The move represents a key step forward.  LEGOLAND wants to build a 150-acre park on a 522-acre site off Harriman Drive at Route 17′s Exit 125. The attraction is projected to draw between 1.5 million and 2.5 million visitors a year.

Before voting, the board worked through issues that included the forbidding of using existing wells on the property.  It specified that 5,000 trees would be planted and also mandated a helicopter landing site in case of emergency.

Fireworks proved to be a contentious issue. LEGOLAND had submitted plans to set off fireworks on 20 occasions during the year, including the Fourth of July and Halloween. The board said the fireworks schedule might need to be changed in the face of community concerns.

LEGOLAND is owned by Merlin Entertainments who hope to start construction this year and open in 2019, subject to approvals.

The next move has to come from the Town Board, which needs to give its approval to two key zoning changes before the project can proceed.

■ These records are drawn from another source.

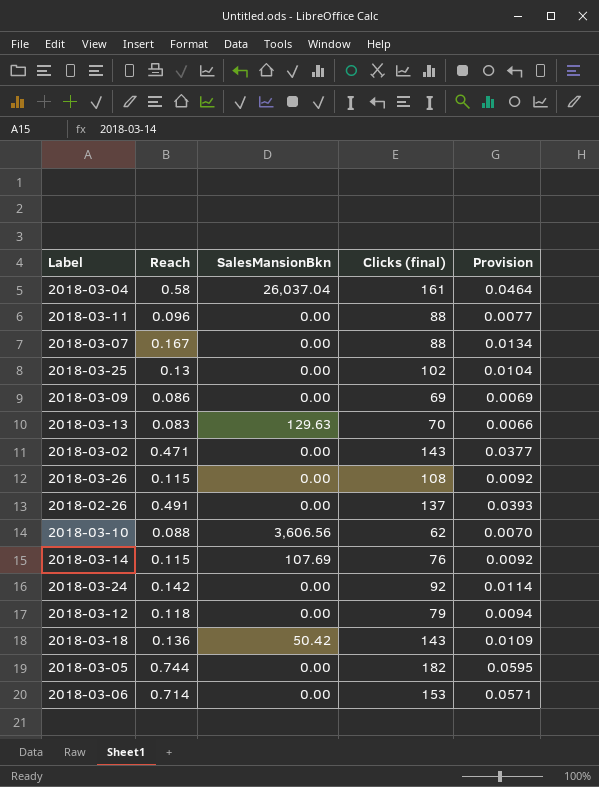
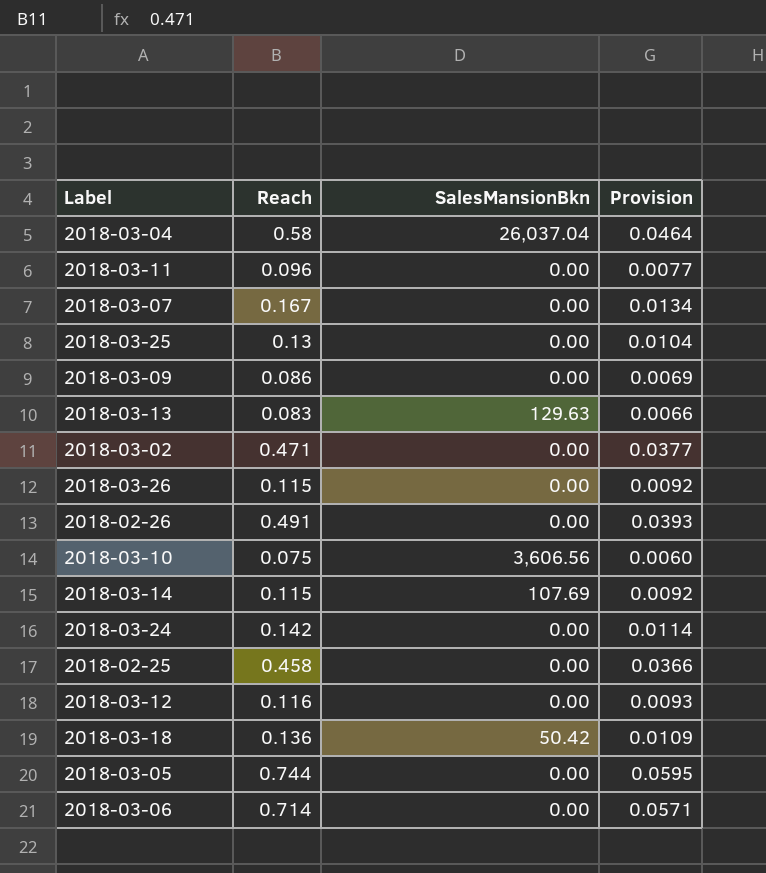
column Clicks (final) | position: 4 -> none
2018-03-10 | Reach: 0.088 -> 0.075
2018-03-10 | Provision: 0.0070 -> 0.0060
row 2018-02-25: none -> 0.458 | 0.00 | 0.0366
2018-03-12 | Reach: 0.118 -> 0.116
2018-03-12 | Provision: 0.0094 -> 0.0093

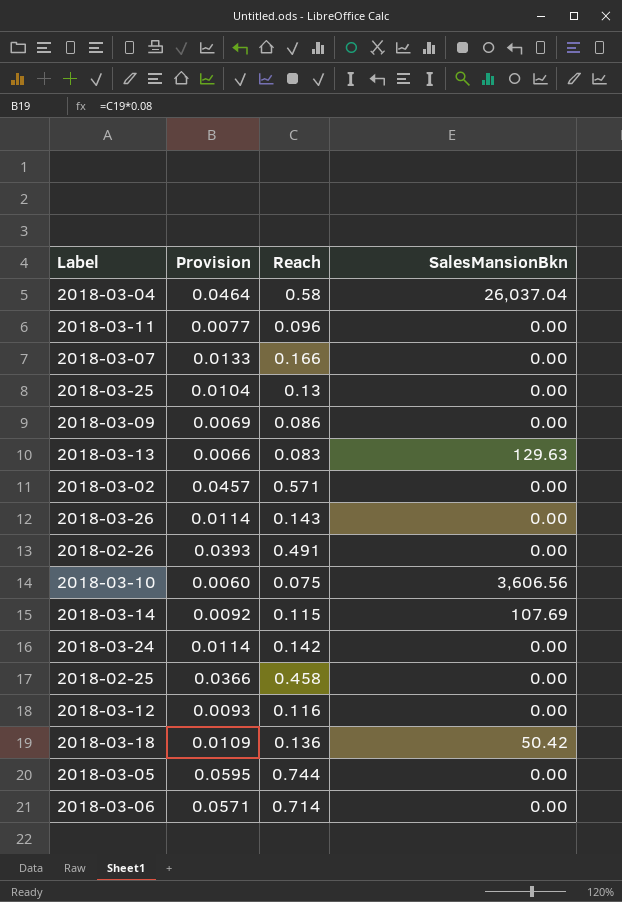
column Provision | position: 4 -> 2
2018-03-07 | Provision: 0.0134 -> 0.0133
2018-03-07 | Reach: 0.167 -> 0.166
2018-03-02 | Provision: 0.0377 -> 0.0457
2018-03-02 | Reach: 0.471 -> 0.571
2018-03-26 | Provision: 0.0092 -> 0.0114
2018-03-26 | Reach: 0.115 -> 0.143

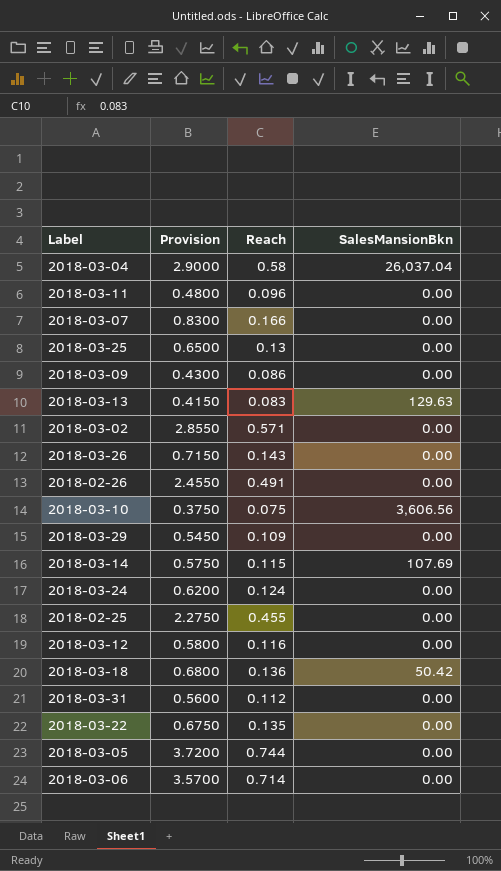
column Provision | formula: [Reach] * 0.08 -> [Reach] * 5
row 2018-03-29: none -> 0.5450 | 0.109 | 0.00
2018-03-24 | Reach: 0.142 -> 0.124
2018-02-25 | Reach: 0.458 -> 0.455
row 2018-03-31: none -> 0.5600 | 0.112 | 0.00
row 2018-03-22: none -> 0.6750 | 0.135 | 0.00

It would also have to approve an exception to town law which, as it stands, forbids amusement parks.

Planning Board Chairman Lee Bergus says LEGOLAND New York doesn’t fit the general definition of an amusement park as it would be geared to children aged two to twelve.

After that, proposals would go back to the Planning Board for final site plan approval.

Opponents to the park have said they will file legal action to block the project.